Las petromonarquías wahabíes han desempeñado en ella un papel ideológico y financiero central, especialmente Riad. El proselitismo lo llevan a cabo Estados, organizaciones o personalidades parapúblicas y “grandes fortunas privadas” ligadas a las dinastías reinantes del Golfo. Así, a partir de 2012, estos actores han contribuido en gran medida a la yihadización de la oposición siria; en el caso de Catar, en el marco de su rivalidad con el reino saudí. Antes de 2011, Riad, igual que Doha, mantenía buenas relaciones con el régimen sirio; en 2011, ninguna de las dos nunca intentó hacer creer que apoyaban en Siria las aspiraciones democráticas y seculares de los manifestantes. Catar, al apoyar a los Hermanos Musulmanes, intentaba aprovecharse del vacío de poder en Riad, al estar el rey Abdalá muy debilitado por la enfermedad. Para Arabia Saudí el objetivo, al apoyar a los yihadistas anti-alauíes y anti-chiíes era y sigue siendo debilitar la posición de Irán, apoyo de Damasco y de Bagdad y mecenas del Hezbolá libanés.
Con la nueva guerra fría entre Riad y Teherán, que se desarrolla ahora en los campos de batalla iraquíes y sirios, hay que hablar de enfrentamientos religiosos: el sunismo wahabí militante de Riad y su versión radicalizada y yihadista del EI contra el Irán chií y sus aliados chíies iraquíes y de Hezbolá, y los alauíes sirios. En cambio, hemos asistido, sobre todo en Irak, a una radicalización de los chiíes: desde hace ya un año, las milicias chiíes tienen un papel central en la lucha contra el EI, alimentando la dimensión sectaria de los conflictos. No estamos ante un enfrentamiento confesional generalizado. Pero los chiíes son ahora visibles, incluso en espacios que a veces tendemos a considerar exclusivamente suníes: un 10% de los saudíes son chiíes, concentrados en la región oriental y petrolera de Qatif, en el Golfo; también un tercio de los libaneses, durante mucho tiempo invisibles ocultados por los cristianos y los suníes.

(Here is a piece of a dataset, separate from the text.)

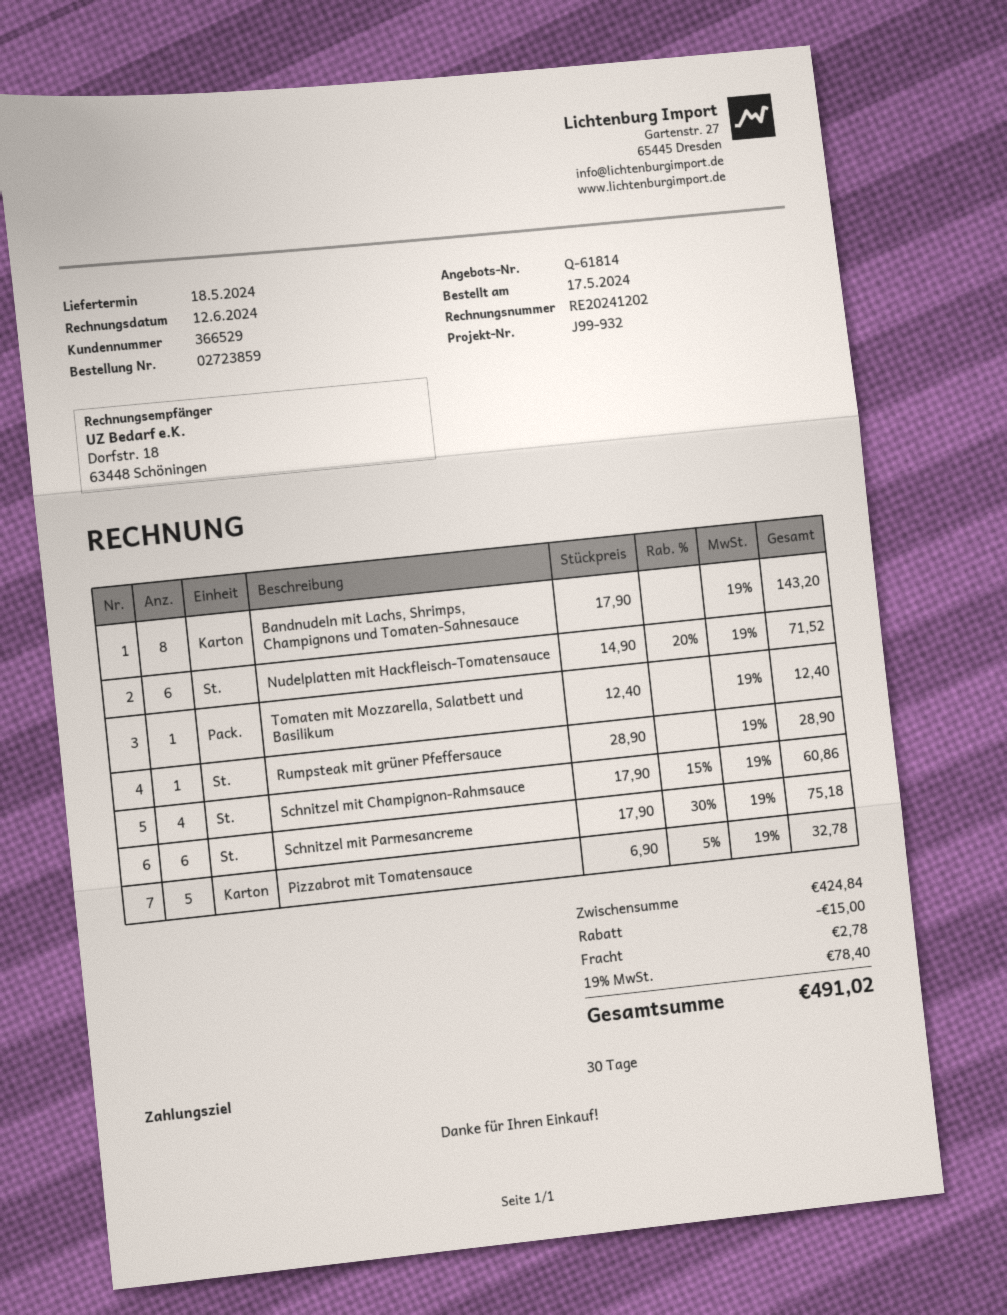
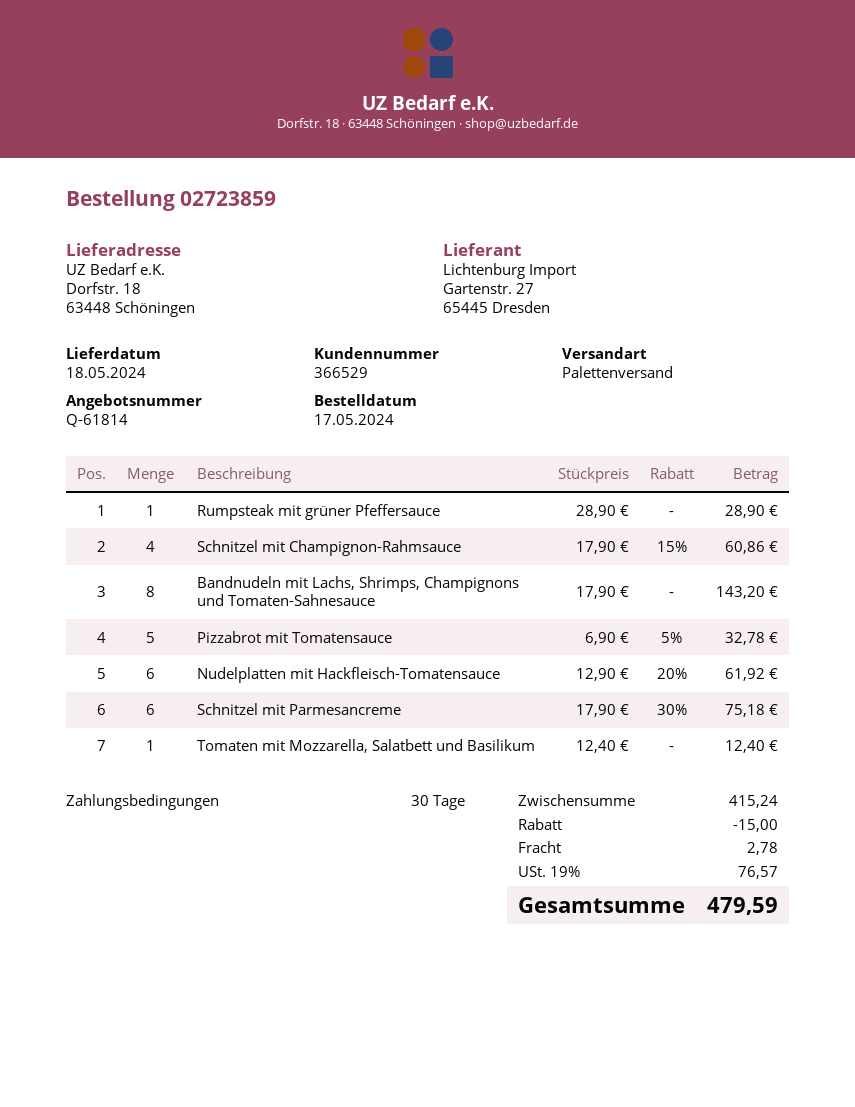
Nudelplatten mit Hackfleisch-Tomatensauce: 6 x 14.90 - 20% = 71.52 -> 6 x 12.90 - 20% = 61.92
subtotal: 424.84 -> 415.24
tax: 19% = 78.40 -> 19% = 76.57
total: 491.02 -> 479.59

Y esto implica tensiones con regímenes suníes que no tenían, y siguen sin tener, la costumbre de dejar bastante espacio a los chiíes, y menos aún de compartir el poder absoluto que todavía imponen a sus poblaciones (especialmente en el Golfo). En este sentido, la “cuestión chií” se cruza con la “cuestión democrática”. Se ve en Bahréin desde 2011, donde la negativa a compartir el poder de la dinastía suní Al Jalifa se impone a una población mayoritariamente chií (dos tercios), que aspira a una monarquía constitucional y a unas elecciones no manipuladas. El enfrentamiento del wahabismo saudí con el chiismo se produce ahora abiertamente. Es un elemento del enfrentamiento indirecto de las dos grandes potencias en el contexto de la recomposición general de las relaciones de fuerza en la región, e implica en primer lugar a los estadounidenses.
Riad, igual que sus aliados de los Emiratos (a excepción del sultanato Omán) se consideran amenazados por el evidente declive, o la desaparición, en Oriente Próximo de regímenes suníes, sean o no árabes, y consideran que, desde 2001, gran parte de la responsabilidad es de Washington. En el Golfo, el antiamericanismo se ha visto exacerbado por la actitud de EE UU hacia la Primavera Árabe. Y más recientemente, por la aparición de un posible acercamiento a Irán de Obama, lo que podría desembocar, en un acuerdo sobre la situación nuclear iraní, que alteraría las condiciones de seguridad de la región.